Peter Alexander

Posted: • 7 min read

I’ve never really gone very deep into graphics or rendering, but I’ve long been quite fascinated by the use of signed distance fields for defining geometry and implicit surfaces more generally. Like many people, I found out about this through Inigo Quilez’s work and Shadertoy in particular. A long time ago I did spend some time playing with it. I’d like to create more if I find the time / inspiration.

What I like most about SDFs for defining geometry is that simple geometry can be expressed simply. A sphere is defined with just a couple of mathematical operations:

float sphere(vec3 p, float r)
{
  return length(p) - r;
}

Compare this to regular triangle meshes where you can’t even define an exact sphere and trying to approximate it requires a huge number of vertices. This is not too difficult to define programmatically, but you are essentially forced to use authoring tools to deal with the complexity of defining geometry, no matter how simple. Many times when I’ve been prototyping game ideas, I’ve been frustrated that I’m forced to open up Blender just to create the most trivial piece of geometry.

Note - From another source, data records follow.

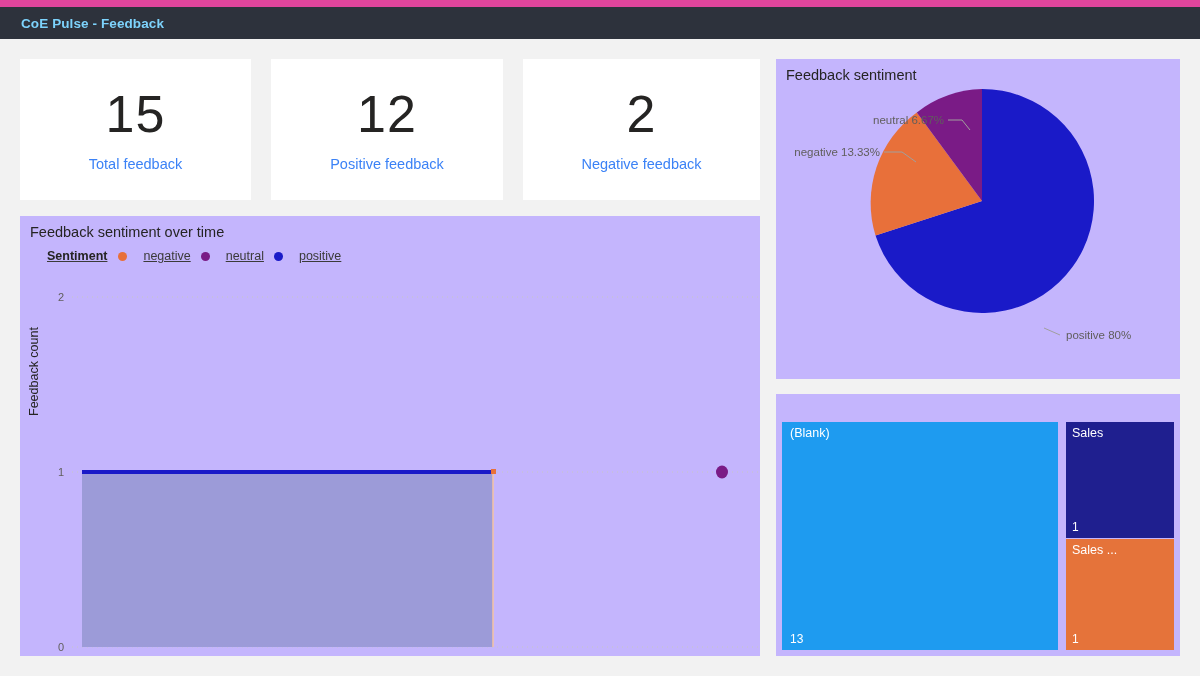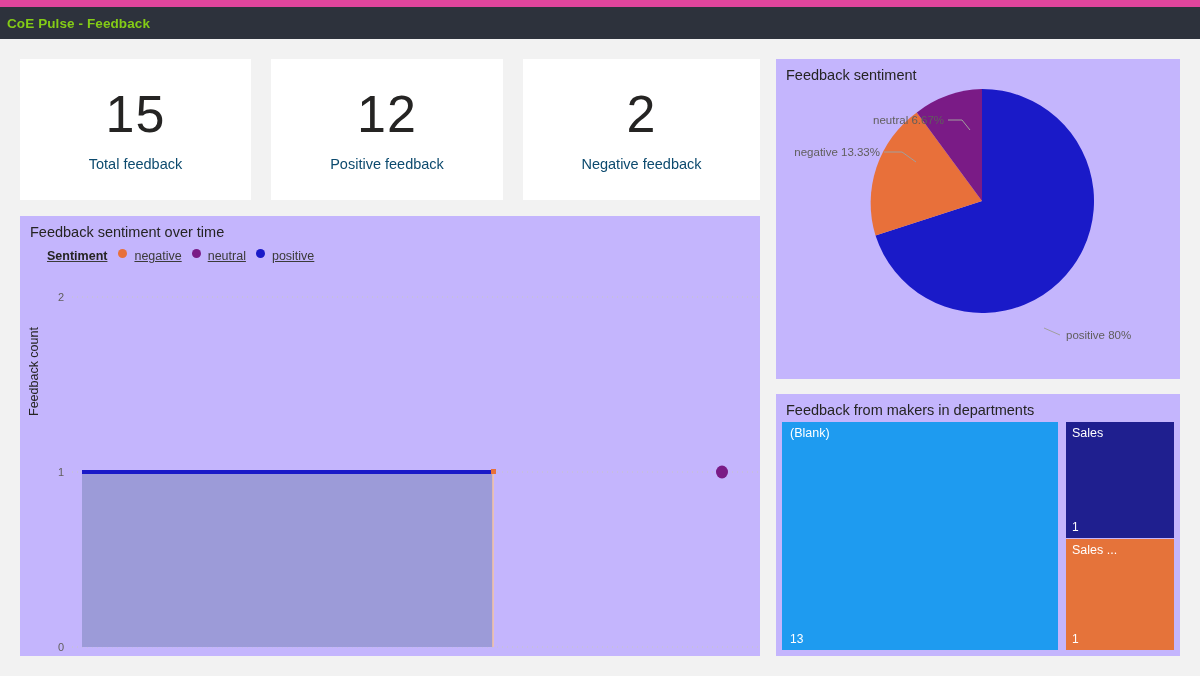"CoE Pulse - Feedback" .titlebar-text { color: #84cc16 -> #7dd3fc; padding-left: 7px -> 21px }
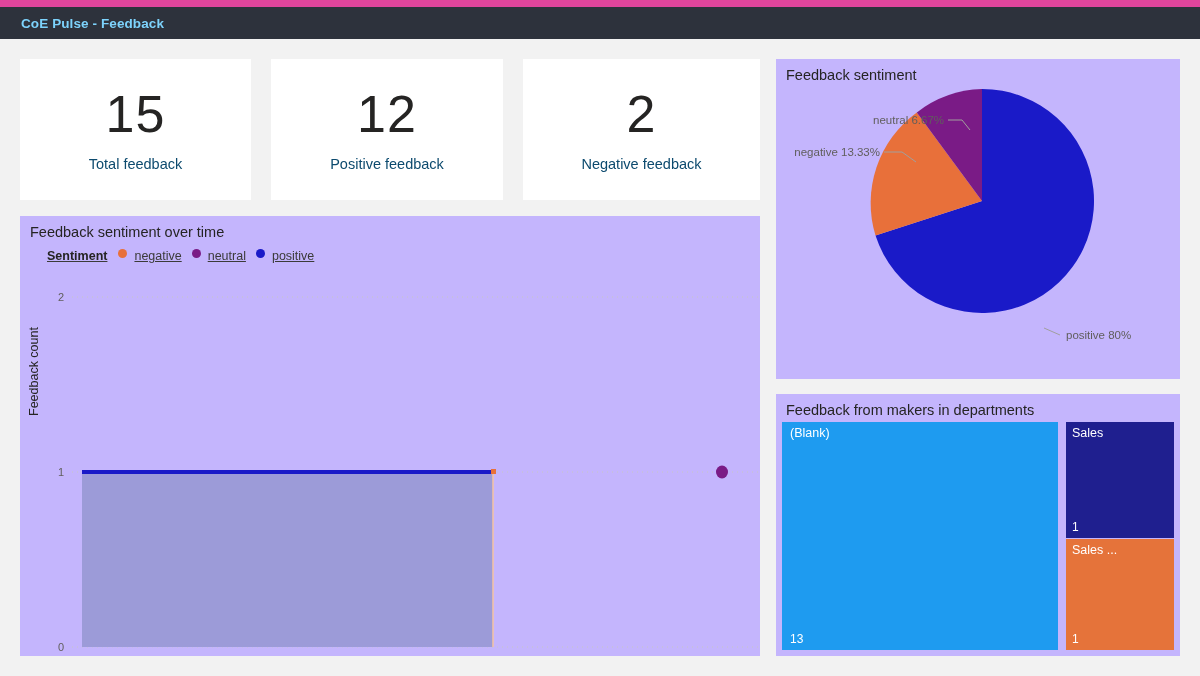"Total feedback" .kpi-label { color: #0c4a6e -> #3b82f6 }
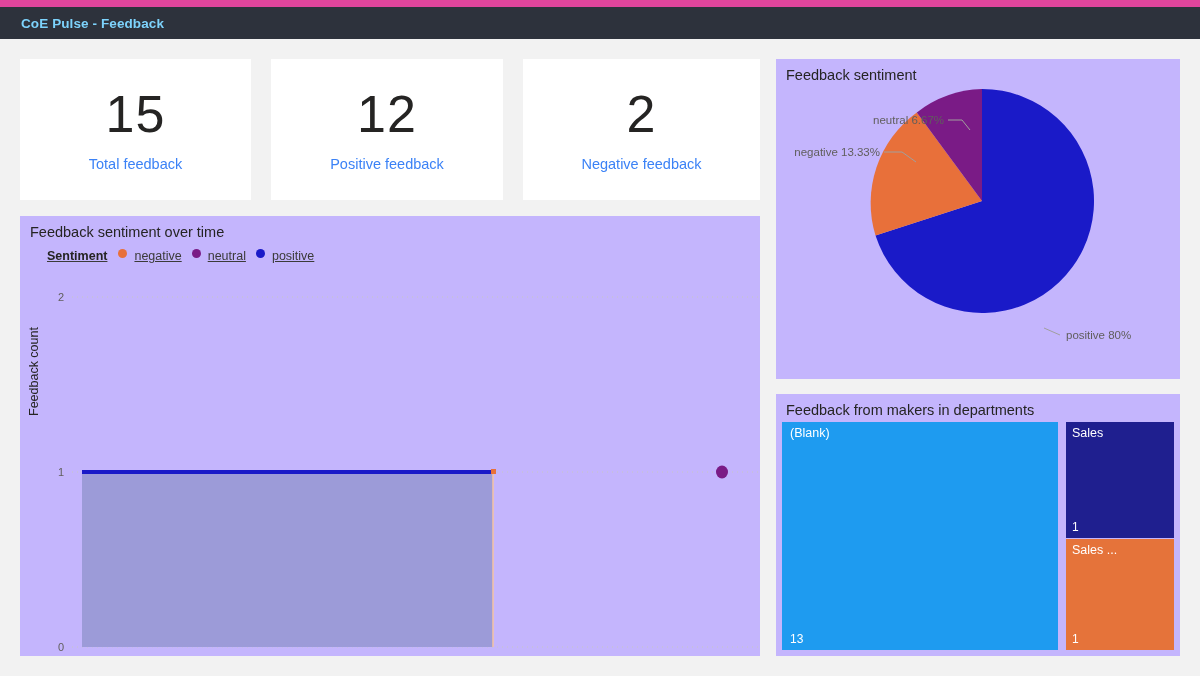"negative" .legend-item { align-items: flex-start -> center; gap: 7px -> 16px }
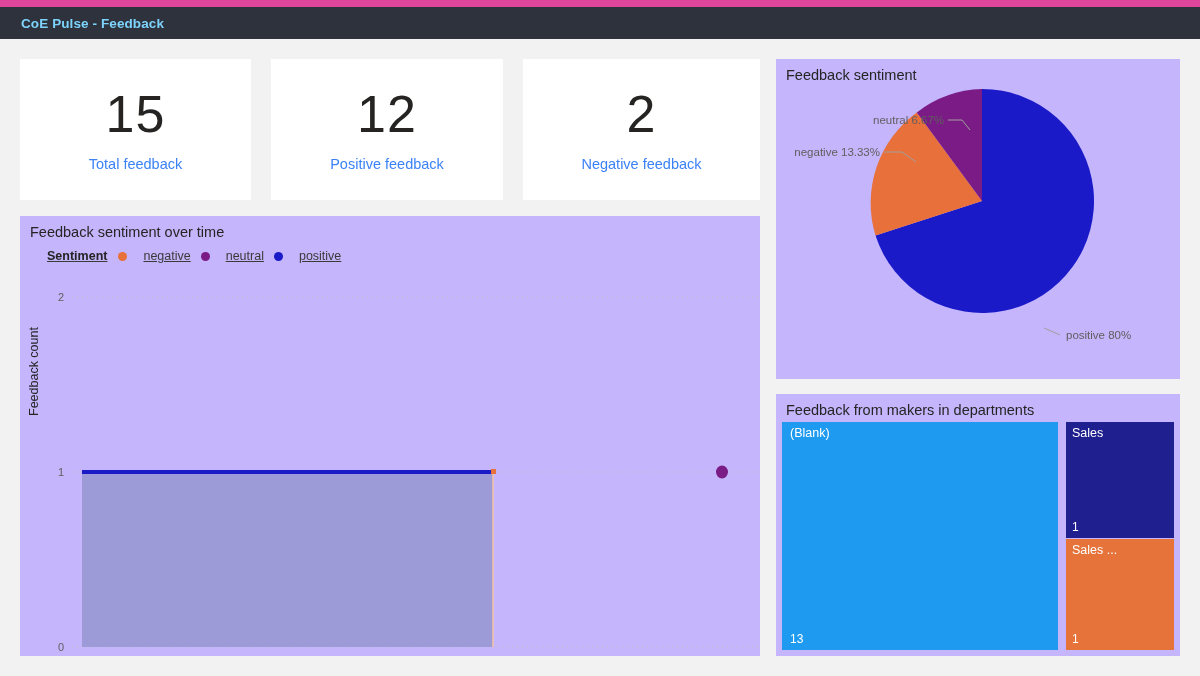"Feedback from makers in departments" div.panel-title { html: <div>Feedback from makers in departments</div> -> none }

What I’d really like is just some textual format for defining geometry similar to how you do it with SDF. OpenSCAD is there for CSG, but as far as I can tell you can’t do anything like smooth unions or domain transformations, which are needed for more organic-looking geometry. Using pure shader code is ok for this, but with shapes being represented as functions, transformations really need a language that supports first class functions (an SDF is a function of ℝ³→ℝ, then a union transformation is (ℝ³→ℝ)→(ℝ³→ℝ)→(ℝ³→ℝ)).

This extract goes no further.